Title: Date-stamping multiple bubble regimes
Authors: Dave Harvey - University of Nottingham (United Kingdom)
Steve Leybourne - University of Nottingham (United Kingdom)
Emily Whitehouse - Newcastle University (United Kingdom) [presenting]
Abstract: Identifying the start and end dates of explosive bubble regimes has become a prominent issue in the econometric literature. Recent research has demonstrated the advantage of a model-based minimum sum of squared residuals estimator, combined with Bayesian Information Criterion (BIC) model selection, over recursive unit root testing methods in providing accurate date estimates for a single bubble. However, in the context of multiple bubbles, a large number of models are possible, making such a model-based method unattractive to practitioners. We propose a two-step procedure for dating multiple bubbles. First, recursive unit root tests are used to identify a `date window' in which we believe a bubble starts and ends.

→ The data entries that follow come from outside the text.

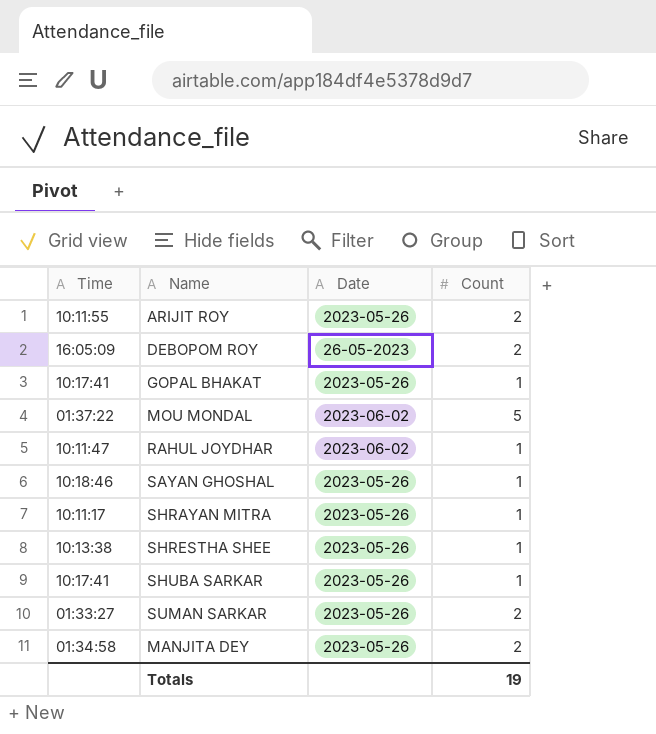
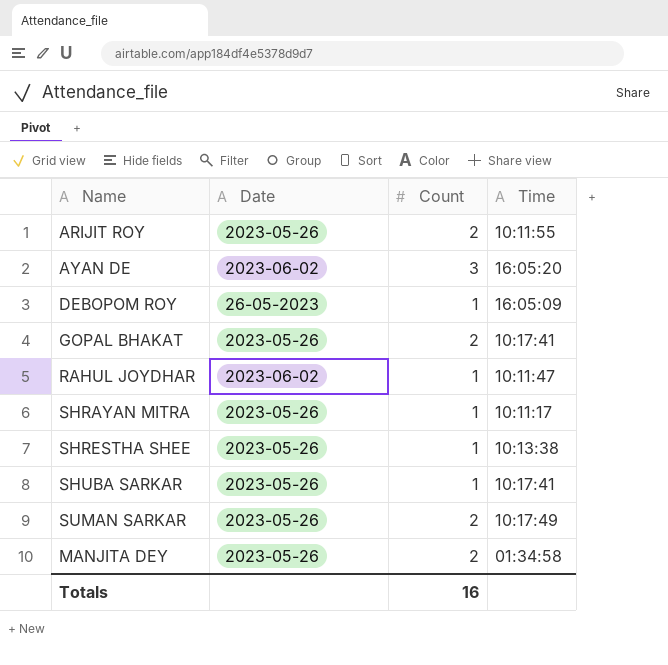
column Time | position: 1 -> 4
row MOU MONDAL: 01:37:22 | 2023-06-02 | 5 -> none
row SAYAN GHOSHAL: 10:18:46 | 2023-05-26 | 1 -> none
row AYAN DE: none -> 2023-06-02 | 3 | 16:05:20
DEBOPOM ROY | Count: 2 -> 1
GOPAL BHAKAT | Count: 1 -> 2
SUMAN SARKAR | Time: 01:33:27 -> 10:17:49
Totals | Count: 19 -> 16

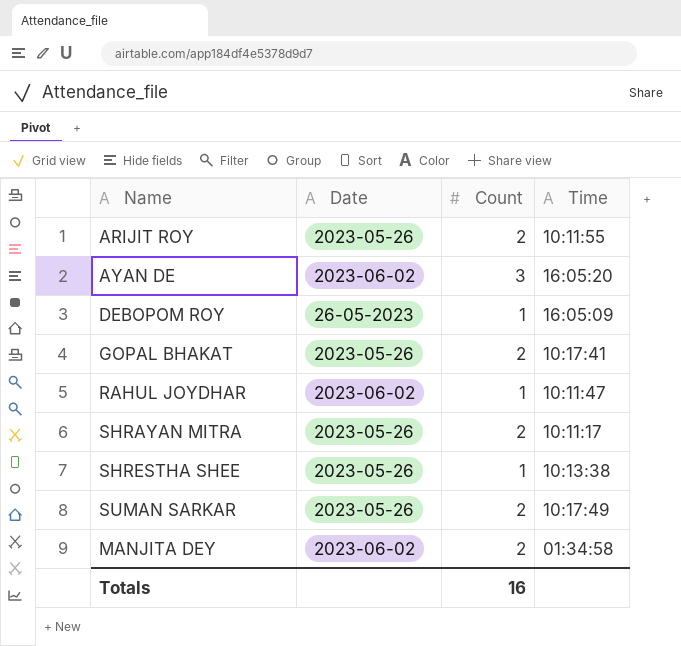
row SHUBA SARKAR: 2023-05-26 | 1 | 10:17:41 -> none
SHRAYAN MITRA | Count: 1 -> 2
MANJITA DEY | Date: 2023-05-26 -> 2023-06-02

Second, a model-based BIC approach is used to estimate the regime change points within each window. Monte Carlo simulations highlight the effectiveness of our procedure. In addition, our method allows us to distinguish between different types of bubble behaviour (such as whether or not each bubble crashes before reverting back to a unit root process) and date these crash regimes. The advantages of our procedure over existing methods of bubble dating are shown through empirical application to financial and macroeconomic time series.